Mankind has made its first powered, controlled flight on another planet.

NASA’s Ingenuity Mars Helicopter made the successful flight overnight.

The solar-powered helicopter first became airborne at 12:33 Local Mean Solar Time (Mars time) – a time the Ingenuity team determined would have optimal energy and flight conditions. 

Altimeter data indicate Ingenuity climbed to its prescribed maximum altitude of 10 feet (3 metres) and maintained a stable hover for 30 seconds. 

It then descended, touching back down on the surface of Mars after logging a total of 39.1 seconds of flight.

Ingenuity’s initial flight demonstration was autonomous – piloted by onboard guidance, navigation, and control systems running algorithms developed by the team at JPL. 

Because data must be sent to and returned from the Red Planet over hundreds of millions of miles using orbiting satellites and NASA’s Deep Space Network, Ingenuity cannot be flown with a joystick, and its flight was not observable from Earth in real time.

NASA Associate Administrator for Science Thomas Zurbuchen announced the name for the Martian airfield on which the flight took place.

“Now, 117 years after the Wright brothers succeeded in making the first flight on our planet, NASA’s Ingenuity helicopter has succeeded in performing this amazing feat on another world,” Zurbuchen said. 

“While these two iconic moments in aviation history may be separated by time and 173 million miles of space, they now will forever be linked. 

“As an homage to the two innovative bicycle makers from Dayton, this first of many airfields on other worlds will now be known as Wright Brothers Field, in recognition of the ingenuity and innovation that continue to propel exploration.”

As one of NASA’s technology demonstration projects, the 49-centimeter-tall Ingenuity Mars Helicopter contains no science instruments inside its tissue-box-size fuselage. Instead, the 1.8-kg rotorcraft is intended to demonstrate whether future exploration of the Red Planet could include an aerial perspective.

This first flight was full of unknowns. Mars has a significantly lower gravity – one-third that of Earth’s – and an extremely thin atmosphere with only 1 per cent the pressure at the surface compared to our planet. 

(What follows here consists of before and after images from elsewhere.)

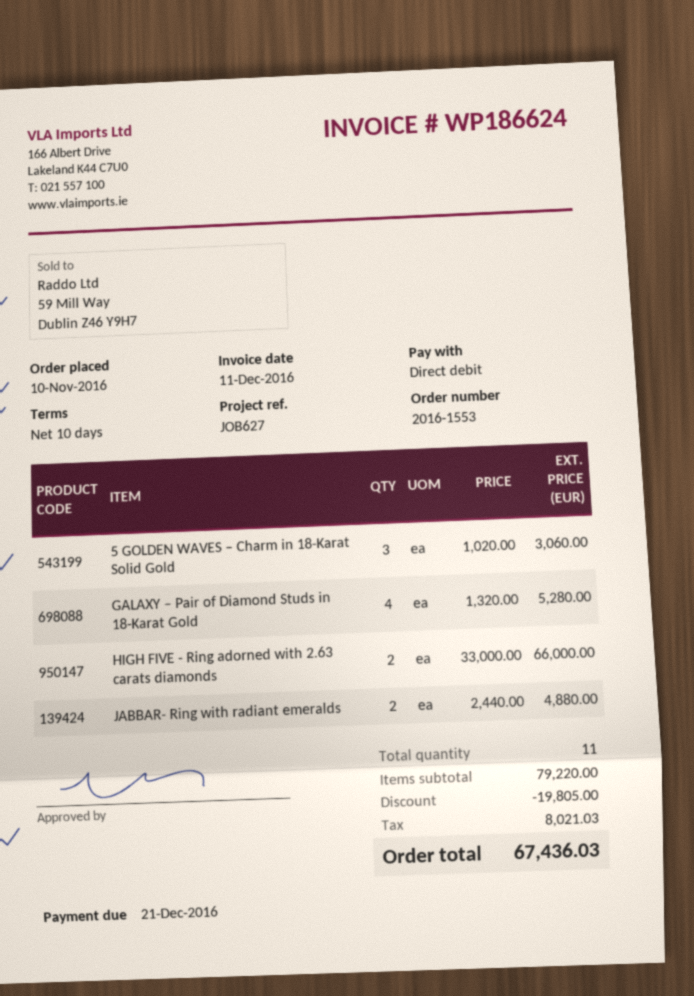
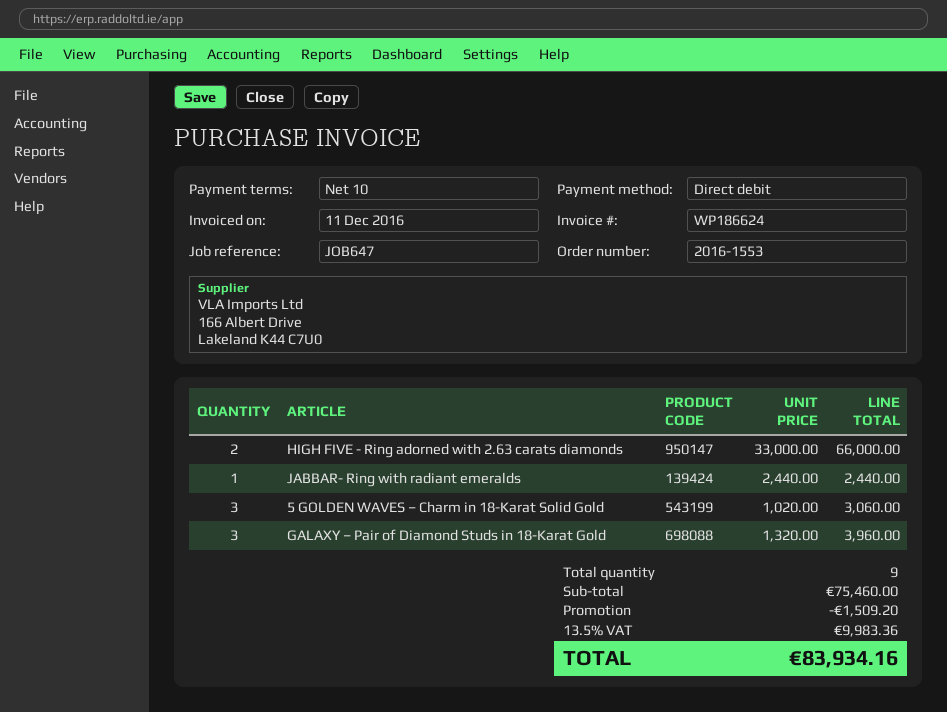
reference: JOB627 -> JOB647
GALAXY – Pair of Diamond Studs in 18-Karat Gold: 4 x 1320.00 = 5280.00 -> 3 x 1320.00 = 3960.00
JABBAR- Ring with radiant emeralds: 2 x 2440.00 = 4880.00 -> 1 x 2440.00 = 2440.00
total quantity: 11 -> 9
subtotal: 79220.00 -> 75460.00
discount: 19805.00 -> 1509.20
tax: 8021.03 -> 9983.36
total: 67436.03 -> 83934.16

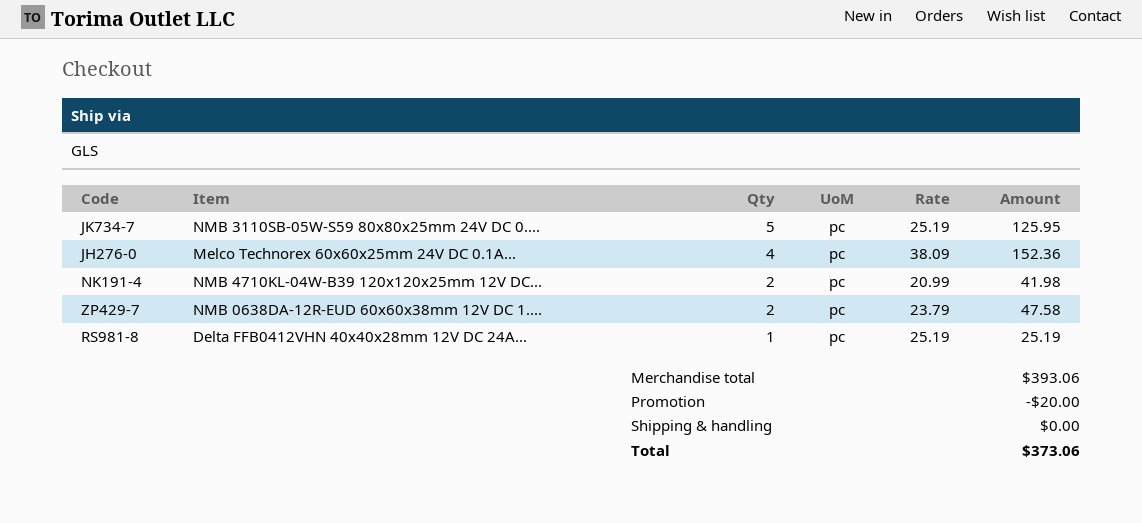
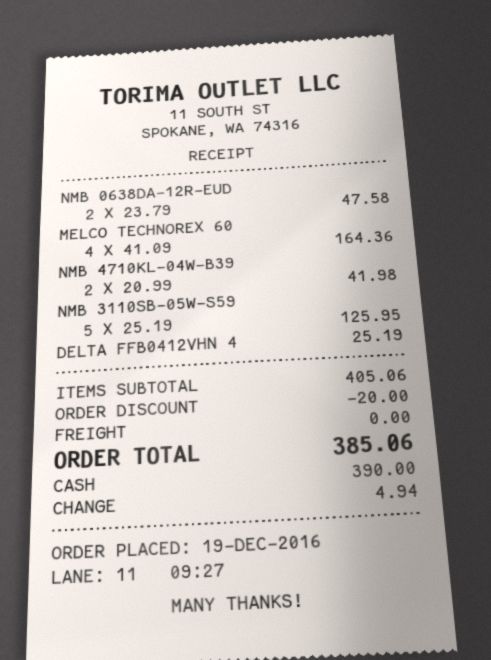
Melco Technorex 60x60x25mm 24V DC 0.1A...: 4 x 38.09 = 152.36 -> 4 x 41.09 = 164.36
subtotal: 393.06 -> 405.06
total: 373.06 -> 385.06

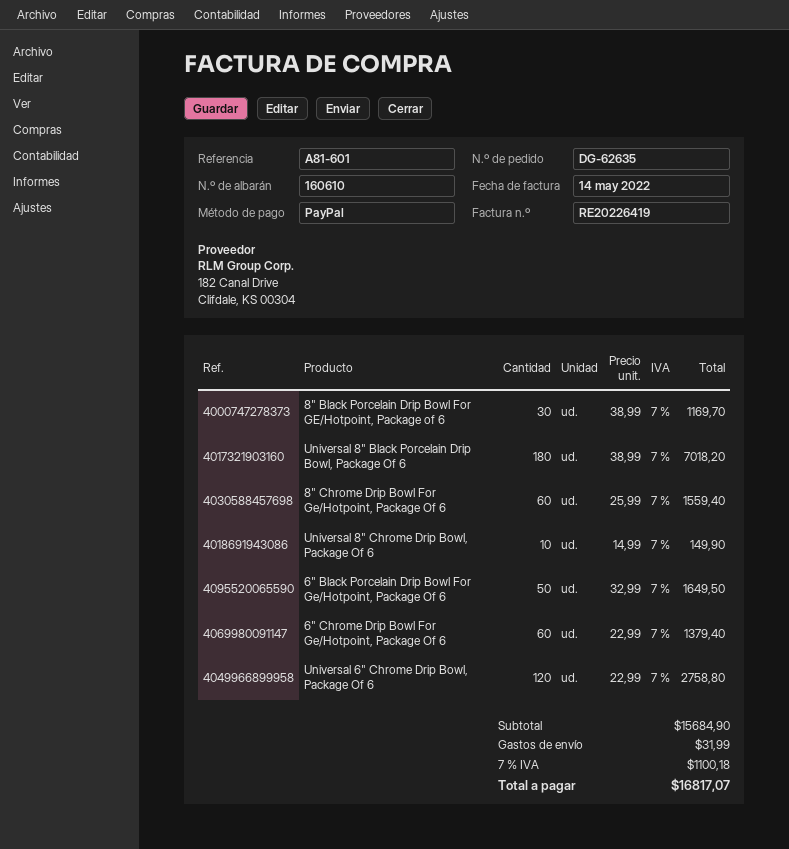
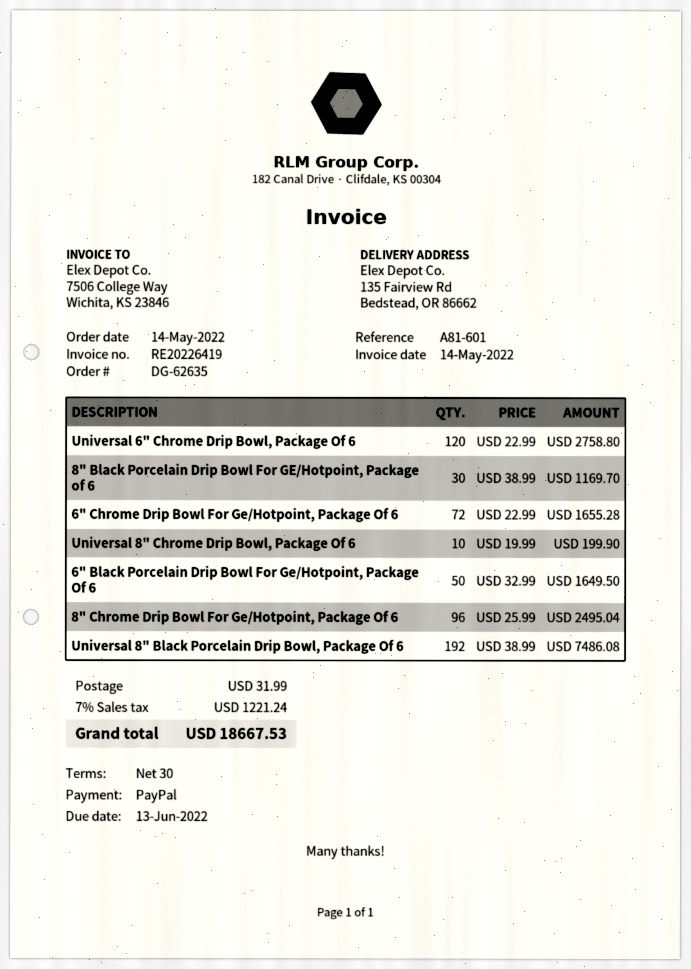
Universal 8" Black Porcelain Drip Bowl, Package Of 6: 180 x 38.99 = 7018.20 -> 192 x 38.99 = 7486.08
8" Chrome Drip Bowl For Ge/Hotpoint, Package Of 6: 60 x 25.99 = 1559.40 -> 96 x 25.99 = 2495.04
Universal 8" Chrome Drip Bowl, Package Of 6: 10 x 14.99 = 149.90 -> 10 x 19.99 = 199.90
6" Chrome Drip Bowl For Ge/Hotpoint, Package Of 6: 60 x 22.99 = 1379.40 -> 72 x 22.99 = 1655.28
tax: 7% = 1100.18 -> 7% = 1221.24
total: 16817.07 -> 18667.53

This means there are relatively few air molecules with which Ingenuity’s two 1.2-meter-wide rotor blades can interact to achieve flight. The helicopter contains unique components, as well as off-the-shelf-commercial parts – many from the smartphone industry – that were tested in deep space for the first time with this mission.

“The Mars Helicopter project has gone from ‘blue sky’ feasibility study to workable engineering concept to achieving the first flight on another world in a little over six years,” said Michael Watkins, director of NASA’s Jet Propulsion Laboratory in Southern California. 

“That this project has achieved such a historic first is testimony to the innovation and doggedness of our team here at JPL, as well as at NASA’s Langley and Ames Research Centers, and our industry partners. It’s a shining example of the kind of technology push that thrives at JPL and fits well with NASA’s exploration goals.”